Cura do HIV com transplantes de medula óssea não é caso único

Pela segunda vez um paciente foi curado com um transplante de medula óssea. Mas os riscos do processo faz com que não seja viável a curto prazo

Pela segunda vez um paciente com HIV aparenta ter ficado definitivamente livre do vírus, mostrando que o primeiro sucesso, a cura de Timothy Ray Brown, o chamado “paciente de Berlim”, conseguida há 12 anos não foi apenas uma anomalia. Foram abertas as portas a uma cura definitiva para a doença que se tornou numa epidemia global. O resultado foi alcançado através de um transplante de medula óssea – um tratamento geralmente reservado a pessoas com cancros no sangue. O artigo científico que descreve o estudo foi lançado ontem na revista “Nature”. 

Uma equipa médica da universidade de Cambrige, liderada por Ravindra Gupta, recolheu medula óssea de dadores portadores de uma mutação que gera glóbulos brancos resistentes ao HIV – as células responsáveis pelo sistema imunitário, e que são alvo do vírus, que se replica a partir delas. 

O paciente que recebeu o transplante – cuja identidade permaneceu anónima – além de ser portador de HIV tem uma forma de cancro no sangue, resistente à quimioterapia. Logo, requeria um transplante de medula óssea, no qual as suas células sanguíneas seriam destruídas e substituídas por células vindas do dador, resistentes ao HIV. Aparentemente, o vírus presente no paciente não conseguiu infetar os novos glóbulos brancos, tendo este deixado de tomar antirretrovirais 16 meses depois. 18 meses após terminar a medicação, ainda não há sinais do vírus. 

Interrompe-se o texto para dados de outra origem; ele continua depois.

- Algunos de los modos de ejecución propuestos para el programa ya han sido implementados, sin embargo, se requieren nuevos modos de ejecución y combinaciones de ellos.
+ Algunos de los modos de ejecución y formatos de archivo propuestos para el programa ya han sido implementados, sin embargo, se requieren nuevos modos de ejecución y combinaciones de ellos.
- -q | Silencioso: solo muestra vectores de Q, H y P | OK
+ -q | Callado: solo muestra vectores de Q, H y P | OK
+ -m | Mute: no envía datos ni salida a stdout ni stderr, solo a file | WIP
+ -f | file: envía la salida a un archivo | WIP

Até agora os investigadores conseguiram encontrar 38 pessoas infetadas com HIV que receberam transplantes de medula óssea, estando a monitorizar os casos. Outro paciente já terá deixado de tomar antirretrovirais há quatro meses, aguardando-se as conclusões. 

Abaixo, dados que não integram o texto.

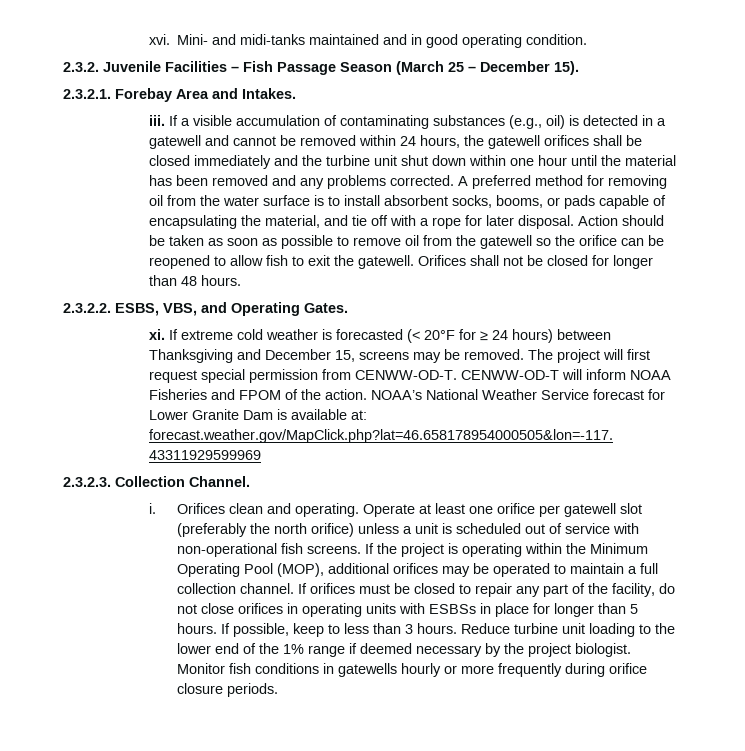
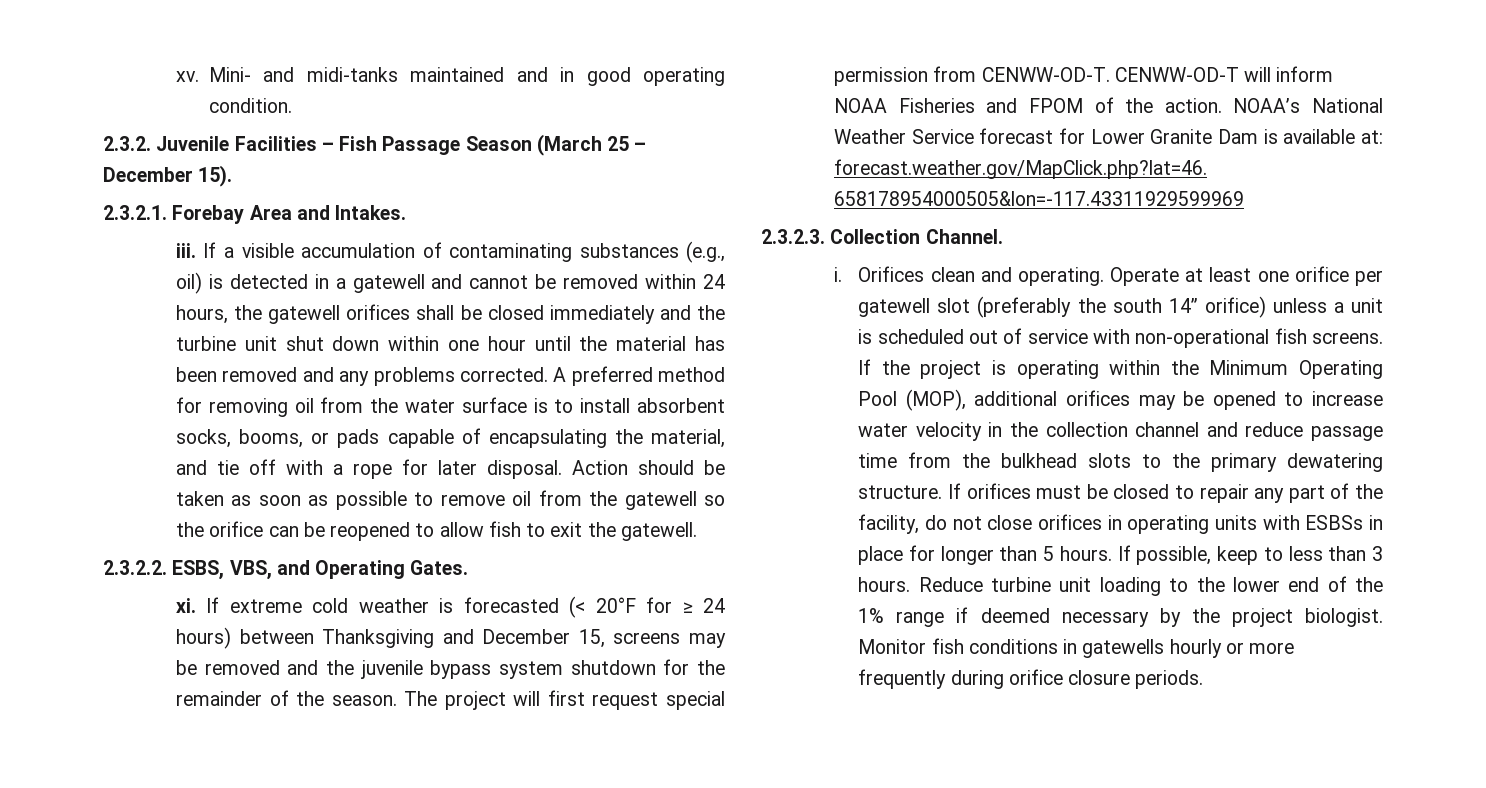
- xvi.
+ xv.
- Orifices shall not be closed for longer than 48 hours.
- If extreme cold weather is forecasted (< 20°F for ≥ 24 hours) between Thanksgiving and December 15, screens may be removed.
+ If extreme cold weather is forecasted (< 20°F for ≥ 24 hours) between Thanksgiving and December 15, screens may be removed and the juvenile bypass system shutdown for the remainder of the season.
- Operate at least one orifice per gatewell slot (preferably the north orifice) unless a unit is scheduled out of service with non-operational fish screens.
+ Operate at least one orifice per gatewell slot (preferably the south 14” orifice) unless a unit is scheduled out of service with non-operational fish screens.
- If the project is operating within the Minimum Operating Pool (MOP), additional orifices may be operated to maintain a full collection channel.
+ If the project is operating within the Minimum Operating Pool (MOP), additional orifices may be opened to increase water velocity in the collection channel and reduce passage time from the bulkhead slots to the primary dewatering structure.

O resultado é animador, sobretudo porque o paciente não recebeu um tratamento prévio tão agressivo como Brown – que foi sujeito a radioterapia, além de quimioterapia, tendo entrado em coma e quase morrido no tratamento. “A radiação de facto danifica a medula”, explicou Gupta, ao apresentar o seu estudo, que mostra que não é necessário uma supressão tão pesada do sistema imunitário, para que os antigos glóbulos brancos, infetáveis pelo vírus, não voltem a ser produzidos. “Penso que isto muda o jogo”, explicou o cientista, que acrescentou: “Toda a gente acreditava, depois do paciente de Berlim, que basicamente precisavas de quase morrer para curar o HIV, mas agora talvez não seja preciso.” 

No entanto, apesar dos avanços, o procedimento não deverá ser amplamente utilizado por agora, dado o elevado risco do procedimento, quando comparado com o grande avanço nos tratamentos do HIV, que permitem uma vida normal aos pacientes, quando medicados adequadamente, tendo poucos mais efeitos secundários do que a obrigação de tomar uma bateria diária de antirretrovirais. 

Outra desvantagem dos transplantes de medula é que a resistência é baseada em mutações no gene CCR5, que regula o recetor da célula a que se liga o HIV. No entanto, várias estirpes usam outros receptores, podendo este tratamento tratar apenas “provavelmente cerca de 50% das pessoas que vivem com HIV, se não menos”, segundo Timothy Henrich, especialista em Sida da universidade da Califórnia, em declarações ao “The New York Times”. A mutação no CCR5 é a mesma utilizada pelo cientista chinês He Jiankui, que afirmou ter alterado o genoma de duas crianças, para as tornar resistentes ao HIV. 

Apesar das dificuldades, o sucesso da equipa de Gupta abre caminho a novas abordagens, estimulando o interesse em terapias genéticas. Gero Hütter, que tratou o paciente de Berlim, garantiu à CNN que “este novo caso apoia a ideia de continuar a procurar uma cura para o HIV”.